I’ve probably been there about 30 times in the last 15 years. My average of 2.0 conceals within it a story that should be told. My inability to have successful relationships with clocks is probably genetic. Unfortunately, the occult enzyme that slows me down is also the one that fills me with utter horror at the idea of getting there at 7:31 pm and finding the doors shut to me. I have thus never been late to a show there, but the mountains I must move each time I watch a play there leave me so exhausted, and so filled with dread that I might be third time unlucky, that I can never lift myself above this poor average.
One could parachute into this sentence a footnote about how nothing starts on time in this city, but we won’t. Instead, we will meditate on the epic journeys and the equally epic calculations we Bengalureans must undertake to get there because those wooden doors swing shut silently at 7:30 pm every day. My own strategy is to get halfway across the city by 5 pm, and to pause for tea. Thus fortified, 30 minutes later, I resume the journey and squeeze through cycle gaps to arrive with 45 minutes to spare. My student NT stops feeling easy in the head at 2 pm; only such anxiety can get her there with time to spare.
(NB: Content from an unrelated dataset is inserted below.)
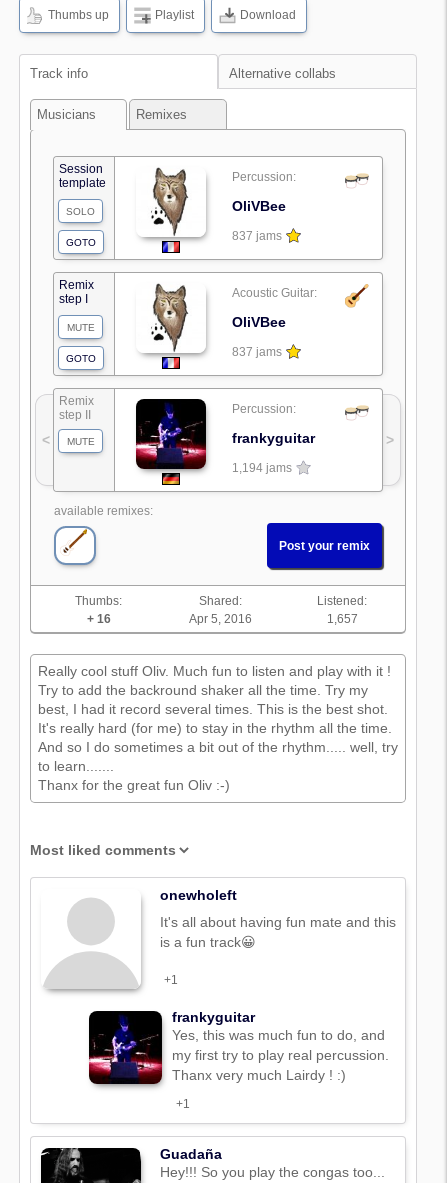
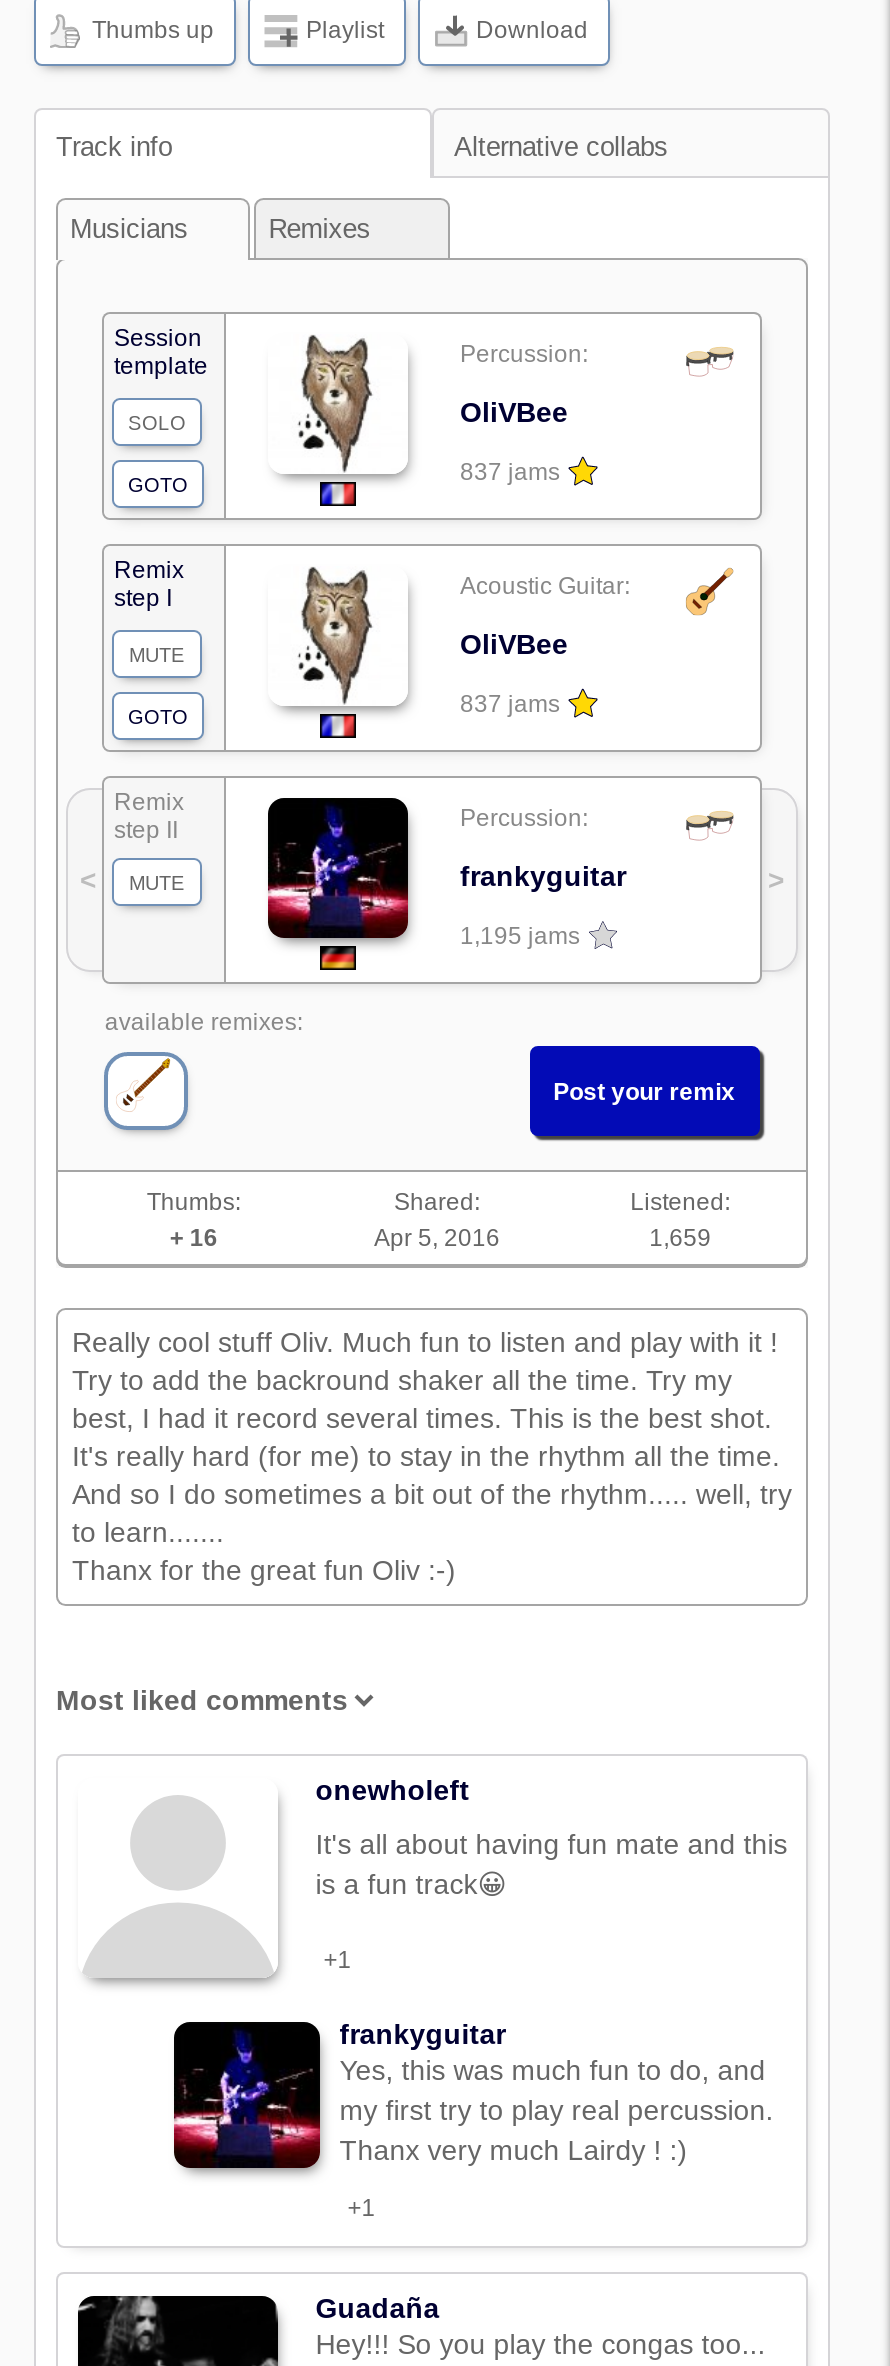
- 1,194 jams
+ 1,195 jams

- 1,657
+ 1,659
The Lord of Life amongst us, however, is my friend NM, who manages to stop thrice on that long stretch to JP Nagar among sundry organic stores to stock up on little bits of nothing after having left a mere two hours before showtime.
Those who run the place seem dimly aware of the fact that those who get there in advance need to find things to do. A canteen that is perennially out of small change, and a snazzy bookshop are two good moves to pull. Think of all the calculations people must make at one or the other venue, and how effortlessly such mental algebra can consume time and propel it forward simultaneously.
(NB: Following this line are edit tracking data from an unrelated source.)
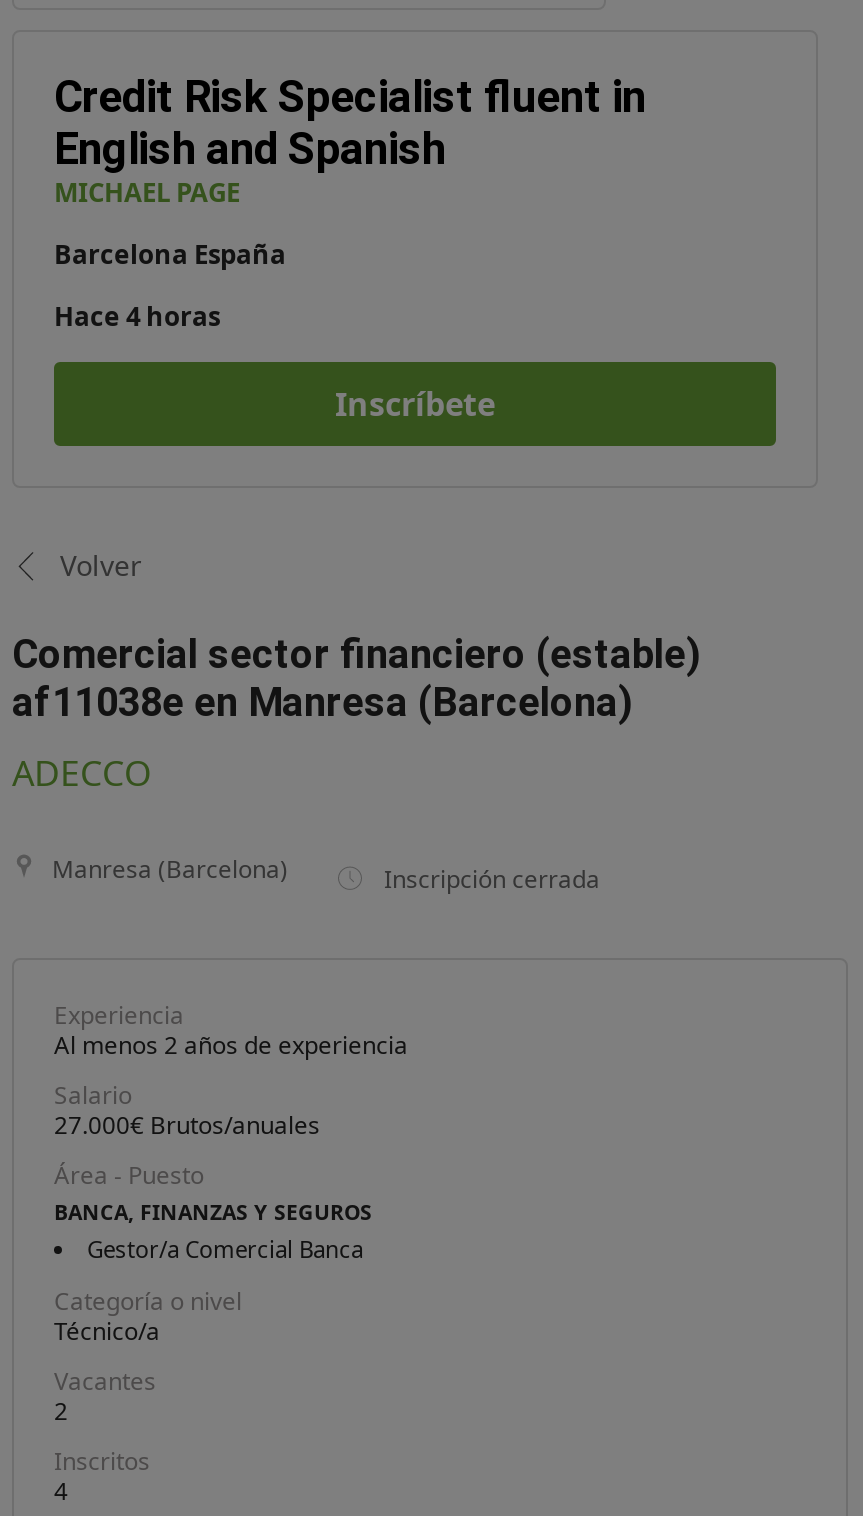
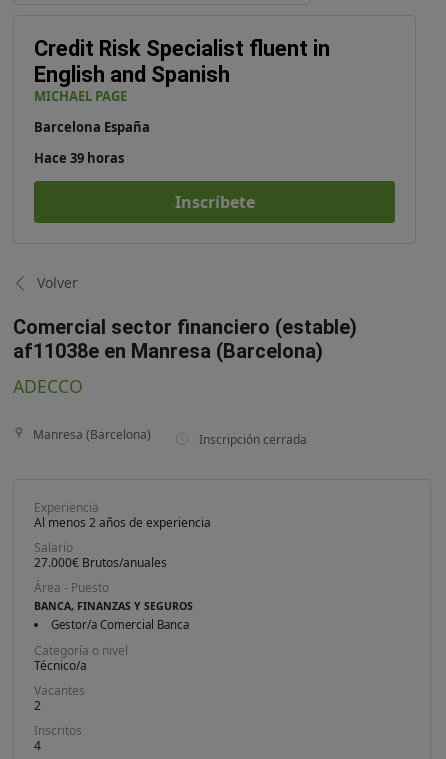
- Hace 4 horas
+ Hace 39 horas
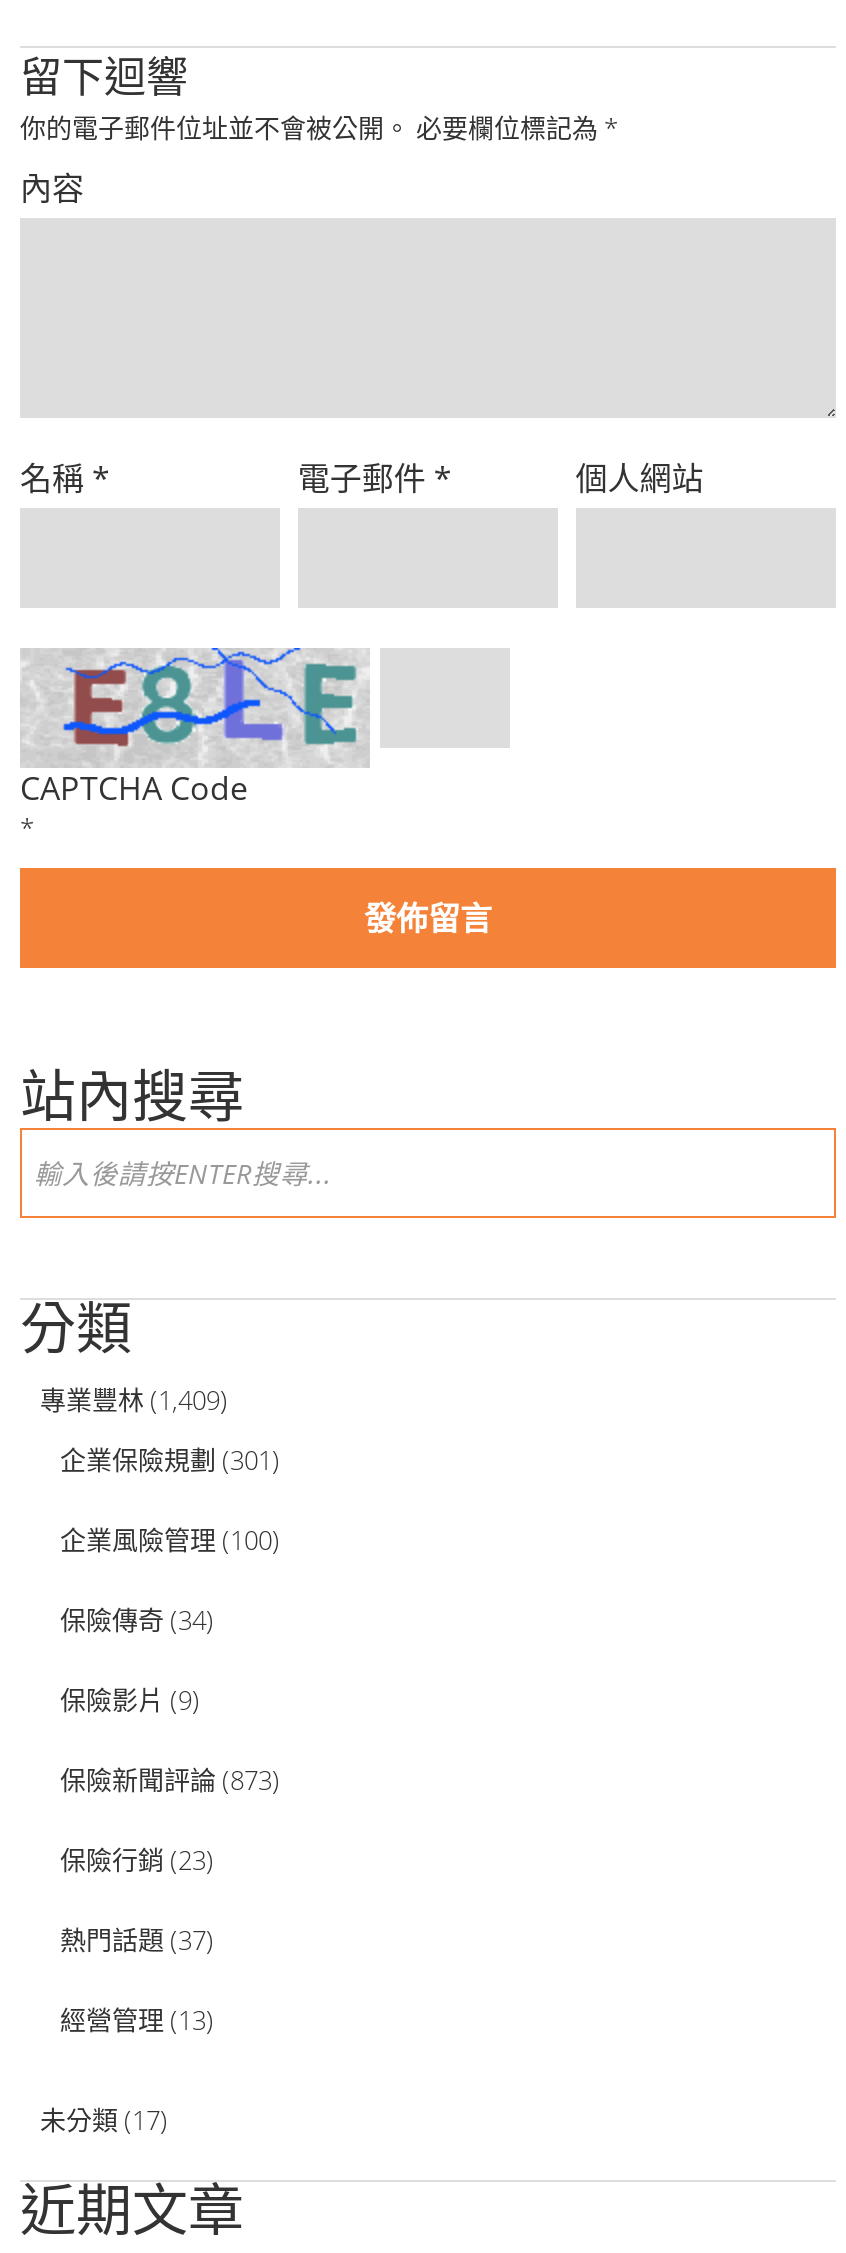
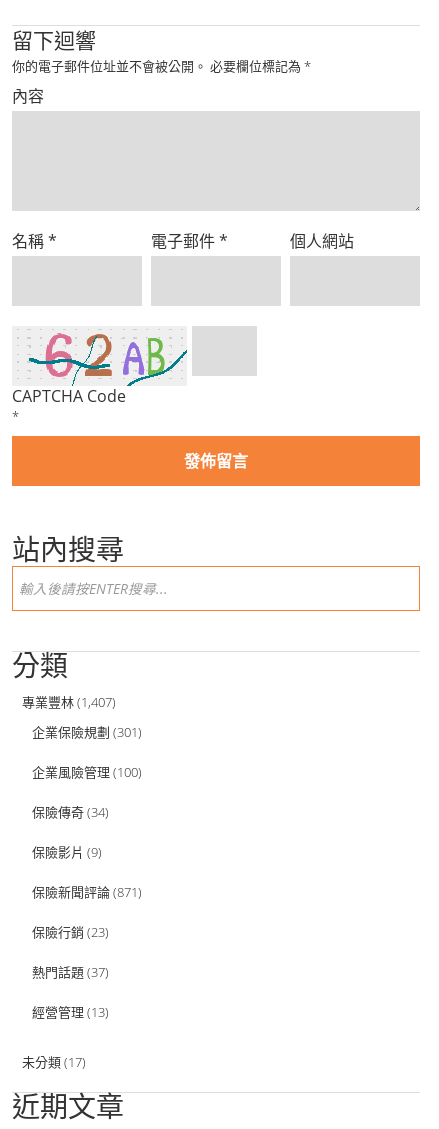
- [image]
+ [image]

- 專業豐林(1,409)
+ 專業豐林(1,407)

- 保險新聞評論(873)
+ 保險新聞評論(871)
The ritual of queuing up to enter the auditorium deserves its own Barthes-length exposition. I will hold back after saying that this merely serpentine form can cause contrary anxieties. I’ve waved at people who seemed to be waving at me only to realise that somebody else was getting that love that day. Now I focus grimly on the floor. NT tells me that she feels lost and small in the queue because it moves so slowly, and because everybody seems to know everybody, and because everybody is so well-dressed.
NM loves the queue because he can eavesdrop on random conversations, and has picked up all kinds of nuggets that he has never forgotten.
And finally, once you have stumbled in, and found a seat, there is a certain feeling that lights on you and does not leave. A kind of extreme caution, because you realise that Ranga Shankara delights in bringing home the proximities that define theatre and theatre-going. When people laugh, you know. When they shift in their seats, your body responds involuntarily, as if equilibrium is a task it must contribute to.
NT remembers a time when somebody burped, and Arundhati Nag turned a baleful eye in that general direction, which caused that sad offender to burp again.
I have a sad story to tell of this kind. At my first time there, I rushed to the first row to sit at B Jayashree’s feet. The nice lady who was accompanying me was amused by this fanboy behaviour and had begun teasing when an old couple came and sat next to us.
The old man shifted, and farted. And the old lady farted in sympathy as the music began. My sense of outrage at these extra sound effects must have shown, because the nice lady began laughing at me.
At this point, B Jayashree glared at me while sashaying across the stage. The fact that there is no justice in this world came home to me at that moment, and since then I have gone alone to Ranga Shankara and skulked somewhere in the middle rows, neither too far away nor so near.